Task inputs Block Start

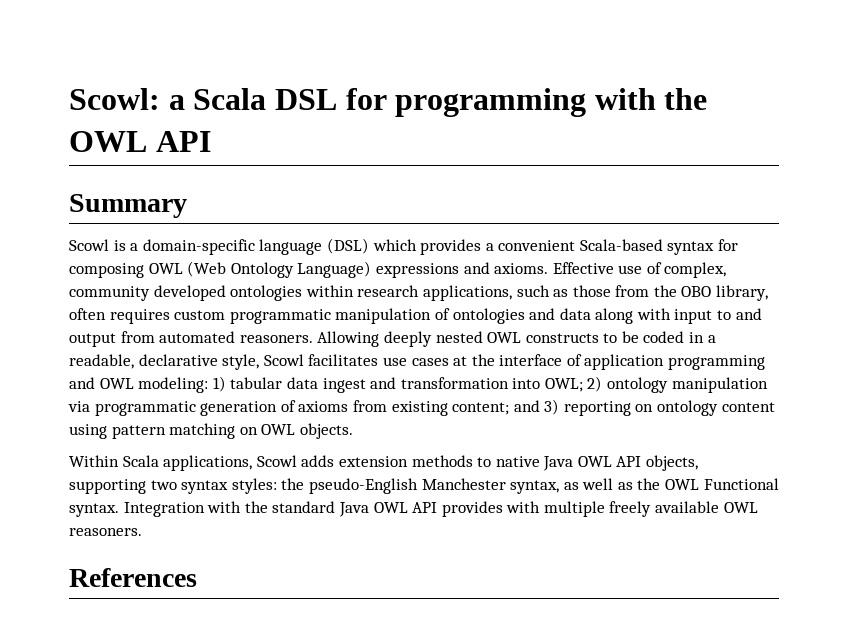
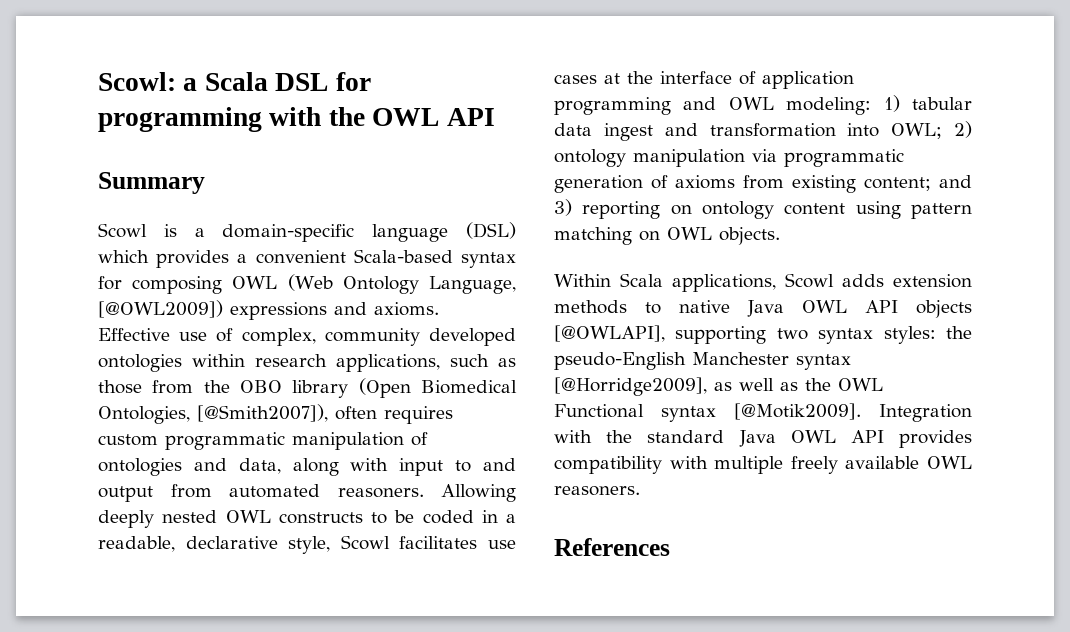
- Scowl is a domain-specific language (DSL) which provides a convenient Scala-based syntax for composing OWL (Web Ontology Language) expressions and axioms.
+ Scowl is a domain-specific language (DSL) which provides a convenient Scala-based syntax for composing OWL (Web Ontology Language, [@OWL2009]) expressions and axioms.
- Effective use of complex, community developed ontologies within research applications, such as those from the OBO library, often requires custom programmatic manipulation of ontologies and data along with input to and output from automated reasoners.
+ Effective use of complex, community developed ontologies within research applications, such as those from the OBO library (Open Biomedical Ontologies, [@Smith2007]), often requires custom programmatic manipulation of ontologies and data, along with input to and output from automated reasoners.
- Within Scala applications, Scowl adds extension methods to native Java OWL API objects, supporting two syntax styles: the pseudo-English Manchester syntax, as well as the OWL Functional syntax.
+ Within Scala applications, Scowl adds extension methods to native Java OWL API objects [@OWLAPI], supporting two syntax styles: the pseudo-English Manchester syntax [@Horridge2009], as well as the OWL Functional syntax [@Motik2009].
- Integration with the standard Java OWL API provides with multiple freely available OWL reasoners.
+ Integration with the standard Java OWL API provides compatibility with multiple freely available OWL reasoners.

Task inputs Block End

**Aim of the exercise:**
Exactly the lines from the one containing "- Within Scala" through the final line above, and only those, should be given again.

**Result of this task:**
- Within Scala applications, Scowl adds extension methods to native Java OWL API objects, supporting two syntax styles: the pseudo-English Manchester syntax, as well as the OWL Functional syntax.
+ Within Scala applications, Scowl adds extension methods to native Java OWL API objects [@OWLAPI], supporting two syntax styles: the pseudo-English Manchester syntax [@Horridge2009], as well as the OWL Functional syntax [@Motik2009].
- Integration with the standard Java OWL API provides with multiple freely available OWL reasoners.
+ Integration with the standard Java OWL API provides compatibility with multiple freely available OWL reasoners.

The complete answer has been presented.